*** Begin section ***
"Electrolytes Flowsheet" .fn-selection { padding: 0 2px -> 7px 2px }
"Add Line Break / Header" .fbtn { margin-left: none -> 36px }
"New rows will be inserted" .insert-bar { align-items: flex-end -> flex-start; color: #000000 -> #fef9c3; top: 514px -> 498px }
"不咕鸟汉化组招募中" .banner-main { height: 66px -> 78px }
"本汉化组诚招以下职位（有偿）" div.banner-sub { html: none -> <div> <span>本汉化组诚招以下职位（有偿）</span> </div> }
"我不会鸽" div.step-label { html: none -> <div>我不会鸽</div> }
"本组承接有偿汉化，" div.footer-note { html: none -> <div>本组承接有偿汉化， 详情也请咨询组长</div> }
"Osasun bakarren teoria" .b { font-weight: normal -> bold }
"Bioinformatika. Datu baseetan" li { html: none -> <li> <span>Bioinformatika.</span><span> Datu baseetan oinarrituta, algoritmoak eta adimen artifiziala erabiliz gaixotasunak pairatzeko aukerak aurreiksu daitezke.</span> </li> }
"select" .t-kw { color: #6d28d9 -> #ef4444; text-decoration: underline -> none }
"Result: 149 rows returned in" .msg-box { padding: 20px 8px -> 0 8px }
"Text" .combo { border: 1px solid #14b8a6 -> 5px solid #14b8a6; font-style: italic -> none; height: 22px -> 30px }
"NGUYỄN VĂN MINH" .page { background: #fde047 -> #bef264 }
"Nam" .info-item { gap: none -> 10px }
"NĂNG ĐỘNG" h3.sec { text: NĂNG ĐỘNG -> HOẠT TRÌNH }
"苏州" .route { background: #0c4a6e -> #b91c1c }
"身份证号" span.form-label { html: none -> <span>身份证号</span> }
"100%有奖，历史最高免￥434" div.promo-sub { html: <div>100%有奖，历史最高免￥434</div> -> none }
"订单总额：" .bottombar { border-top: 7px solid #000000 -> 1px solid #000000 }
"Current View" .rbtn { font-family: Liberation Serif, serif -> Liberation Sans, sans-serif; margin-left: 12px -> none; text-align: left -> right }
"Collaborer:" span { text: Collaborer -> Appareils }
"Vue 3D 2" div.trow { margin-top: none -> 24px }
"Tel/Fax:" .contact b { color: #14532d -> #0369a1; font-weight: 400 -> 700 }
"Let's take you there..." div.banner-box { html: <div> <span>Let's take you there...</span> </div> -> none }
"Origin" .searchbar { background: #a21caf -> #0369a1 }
*** End section ***
(YOUR ASSIGNMENT):
Write out every line of the preceding listing that contains "span".

(RESULT OF THIS TASK):
"本汉化组诚招以下职位（有偿）" div.banner-sub { html: none -> <div> <span>本汉化组诚招以下职位（有偿）</span> </div> }
"Bioinformatika. Datu baseetan" li { html: none -> <li> <span>Bioinformatika.</span><span> Datu baseetan oinarrituta, algoritmoak eta adimen artifiziala erabiliz gaixotasunak pairatzeko aukerak aurreiksu daitezke.</span> </li> }
"身份证号" span.form-label { html: none -> <span>身份证号</span> }
"Collaborer:" span { text: Collaborer -> Appareils }
"Let's take you there..." div.banner-box { html: <div> <span>Let's take you there...</span> </div> -> none }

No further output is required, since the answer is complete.